▶ **Data for the task**:
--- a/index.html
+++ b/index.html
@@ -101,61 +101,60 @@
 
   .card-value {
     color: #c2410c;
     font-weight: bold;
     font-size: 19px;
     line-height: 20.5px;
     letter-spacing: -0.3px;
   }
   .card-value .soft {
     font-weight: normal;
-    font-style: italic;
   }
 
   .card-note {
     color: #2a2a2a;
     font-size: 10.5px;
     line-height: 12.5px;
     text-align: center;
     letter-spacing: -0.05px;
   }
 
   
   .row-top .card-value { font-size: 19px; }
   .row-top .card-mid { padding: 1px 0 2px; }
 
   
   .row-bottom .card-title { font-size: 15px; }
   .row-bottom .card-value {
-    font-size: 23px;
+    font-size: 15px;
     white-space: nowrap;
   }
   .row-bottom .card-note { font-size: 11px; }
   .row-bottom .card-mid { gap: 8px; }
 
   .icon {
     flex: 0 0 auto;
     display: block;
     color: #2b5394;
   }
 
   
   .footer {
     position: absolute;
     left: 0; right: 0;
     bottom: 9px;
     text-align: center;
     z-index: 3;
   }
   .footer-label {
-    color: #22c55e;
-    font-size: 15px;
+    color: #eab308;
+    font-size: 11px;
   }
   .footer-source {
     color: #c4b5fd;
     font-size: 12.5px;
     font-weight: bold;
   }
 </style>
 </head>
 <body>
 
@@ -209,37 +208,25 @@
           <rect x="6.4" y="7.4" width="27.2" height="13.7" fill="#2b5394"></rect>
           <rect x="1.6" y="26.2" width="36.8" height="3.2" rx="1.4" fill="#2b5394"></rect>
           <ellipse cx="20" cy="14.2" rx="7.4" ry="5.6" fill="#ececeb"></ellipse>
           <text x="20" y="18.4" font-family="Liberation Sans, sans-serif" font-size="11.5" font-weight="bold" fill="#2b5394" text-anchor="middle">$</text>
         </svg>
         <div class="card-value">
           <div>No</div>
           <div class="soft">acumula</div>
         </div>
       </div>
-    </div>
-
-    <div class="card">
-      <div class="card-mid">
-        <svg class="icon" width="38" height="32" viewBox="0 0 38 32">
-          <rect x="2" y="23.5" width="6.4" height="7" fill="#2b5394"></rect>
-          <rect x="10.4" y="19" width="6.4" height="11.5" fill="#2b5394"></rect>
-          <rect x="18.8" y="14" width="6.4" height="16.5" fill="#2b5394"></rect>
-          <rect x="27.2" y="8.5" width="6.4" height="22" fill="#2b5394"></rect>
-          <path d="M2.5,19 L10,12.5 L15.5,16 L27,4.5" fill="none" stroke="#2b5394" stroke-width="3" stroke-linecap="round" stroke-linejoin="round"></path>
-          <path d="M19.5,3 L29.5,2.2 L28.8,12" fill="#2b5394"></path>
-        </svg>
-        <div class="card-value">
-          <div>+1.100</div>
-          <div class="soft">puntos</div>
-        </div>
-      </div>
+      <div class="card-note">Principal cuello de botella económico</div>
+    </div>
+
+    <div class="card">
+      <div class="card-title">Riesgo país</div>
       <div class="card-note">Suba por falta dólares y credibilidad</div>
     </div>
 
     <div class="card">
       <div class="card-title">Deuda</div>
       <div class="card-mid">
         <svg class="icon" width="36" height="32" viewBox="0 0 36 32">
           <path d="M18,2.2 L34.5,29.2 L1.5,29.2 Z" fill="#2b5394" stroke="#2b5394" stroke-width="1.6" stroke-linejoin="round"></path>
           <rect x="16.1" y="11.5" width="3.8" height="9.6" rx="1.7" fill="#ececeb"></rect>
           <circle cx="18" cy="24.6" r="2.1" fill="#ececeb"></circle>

▶ **Your instructions**: Gather up the lines containing the word "bottom" from these records and copy them.

▶ **Exercise answer**:
   .row-bottom .card-title { font-size: 15px; }
   .row-bottom .card-value {
   .row-bottom .card-note { font-size: 11px; }
   .row-bottom .card-mid { gap: 8px; }
     bottom: 9px;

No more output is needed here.